THE DATA -
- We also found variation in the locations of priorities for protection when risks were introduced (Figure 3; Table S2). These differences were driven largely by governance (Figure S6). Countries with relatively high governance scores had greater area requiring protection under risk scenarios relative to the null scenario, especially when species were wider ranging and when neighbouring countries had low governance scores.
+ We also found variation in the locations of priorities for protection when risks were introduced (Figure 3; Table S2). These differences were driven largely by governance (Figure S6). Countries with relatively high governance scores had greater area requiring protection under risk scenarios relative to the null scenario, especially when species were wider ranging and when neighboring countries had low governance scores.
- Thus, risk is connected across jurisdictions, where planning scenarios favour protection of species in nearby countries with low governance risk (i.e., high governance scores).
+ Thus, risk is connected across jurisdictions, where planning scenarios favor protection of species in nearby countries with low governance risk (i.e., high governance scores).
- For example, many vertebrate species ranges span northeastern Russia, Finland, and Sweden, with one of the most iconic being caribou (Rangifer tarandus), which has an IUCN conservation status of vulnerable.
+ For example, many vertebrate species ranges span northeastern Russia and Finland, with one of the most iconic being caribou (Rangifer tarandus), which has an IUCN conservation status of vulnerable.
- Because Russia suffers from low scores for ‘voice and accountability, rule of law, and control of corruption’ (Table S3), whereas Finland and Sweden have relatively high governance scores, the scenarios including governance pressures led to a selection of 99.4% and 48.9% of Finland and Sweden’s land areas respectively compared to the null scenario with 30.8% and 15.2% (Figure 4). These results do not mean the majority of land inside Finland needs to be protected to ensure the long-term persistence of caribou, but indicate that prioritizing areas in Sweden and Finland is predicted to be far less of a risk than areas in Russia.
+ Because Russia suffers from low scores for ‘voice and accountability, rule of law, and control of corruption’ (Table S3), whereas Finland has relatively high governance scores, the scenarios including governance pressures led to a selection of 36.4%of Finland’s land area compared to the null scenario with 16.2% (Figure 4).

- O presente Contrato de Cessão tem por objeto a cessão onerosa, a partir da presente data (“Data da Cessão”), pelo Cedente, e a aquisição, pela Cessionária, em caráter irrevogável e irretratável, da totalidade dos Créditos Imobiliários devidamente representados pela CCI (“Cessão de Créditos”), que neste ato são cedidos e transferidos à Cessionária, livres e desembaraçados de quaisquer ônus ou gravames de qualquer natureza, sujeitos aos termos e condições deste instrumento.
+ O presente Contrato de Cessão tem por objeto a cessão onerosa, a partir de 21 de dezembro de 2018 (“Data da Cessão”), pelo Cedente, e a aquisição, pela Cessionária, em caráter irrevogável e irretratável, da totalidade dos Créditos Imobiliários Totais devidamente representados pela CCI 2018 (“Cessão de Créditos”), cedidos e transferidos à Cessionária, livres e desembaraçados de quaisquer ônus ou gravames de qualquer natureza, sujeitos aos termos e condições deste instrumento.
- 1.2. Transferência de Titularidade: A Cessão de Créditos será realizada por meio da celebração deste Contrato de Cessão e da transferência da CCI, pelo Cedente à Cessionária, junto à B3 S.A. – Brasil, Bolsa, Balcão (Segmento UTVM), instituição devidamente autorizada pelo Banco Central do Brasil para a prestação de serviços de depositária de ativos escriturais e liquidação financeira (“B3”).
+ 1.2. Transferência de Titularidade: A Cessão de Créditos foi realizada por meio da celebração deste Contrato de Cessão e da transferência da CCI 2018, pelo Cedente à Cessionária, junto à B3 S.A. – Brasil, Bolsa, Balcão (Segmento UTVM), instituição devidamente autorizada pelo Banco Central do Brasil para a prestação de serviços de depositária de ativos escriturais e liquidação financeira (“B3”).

YOUR INSTRUCTIONS - One stretch of the lines above is wanted, from the line that contains "neighboring countries had low governance scores." through the line that contains "- Because Russia". Output it exactly.

THE COMPLETED TASK -
+ We also found variation in the locations of priorities for protection when risks were introduced (Figure 3; Table S2). These differences were driven largely by governance (Figure S6). Countries with relatively high governance scores had greater area requiring protection under risk scenarios relative to the null scenario, especially when species were wider ranging and when neighboring countries had low governance scores.
- Thus, risk is connected across jurisdictions, where planning scenarios favour protection of species in nearby countries with low governance risk (i.e., high governance scores).
+ Thus, risk is connected across jurisdictions, where planning scenarios favor protection of species in nearby countries with low governance risk (i.e., high governance scores).
- For example, many vertebrate species ranges span northeastern Russia, Finland, and Sweden, with one of the most iconic being caribou (Rangifer tarandus), which has an IUCN conservation status of vulnerable.
+ For example, many vertebrate species ranges span northeastern Russia and Finland, with one of the most iconic being caribou (Rangifer tarandus), which has an IUCN conservation status of vulnerable.
- Because Russia suffers from low scores for ‘voice and accountability, rule of law, and control of corruption’ (Table S3), whereas Finland and Sweden have relatively high governance scores, the scenarios including governance pressures led to a selection of 99.4% and 48.9% of Finland and Sweden’s land areas respectively compared to the null scenario with 30.8% and 15.2% (Figure 4). These results do not mean the majority of land inside Finland needs to be protected to ensure the long-term persistence of caribou, but indicate that prioritizing areas in Sweden and Finland is predicted to be far less of a risk than areas in Russia.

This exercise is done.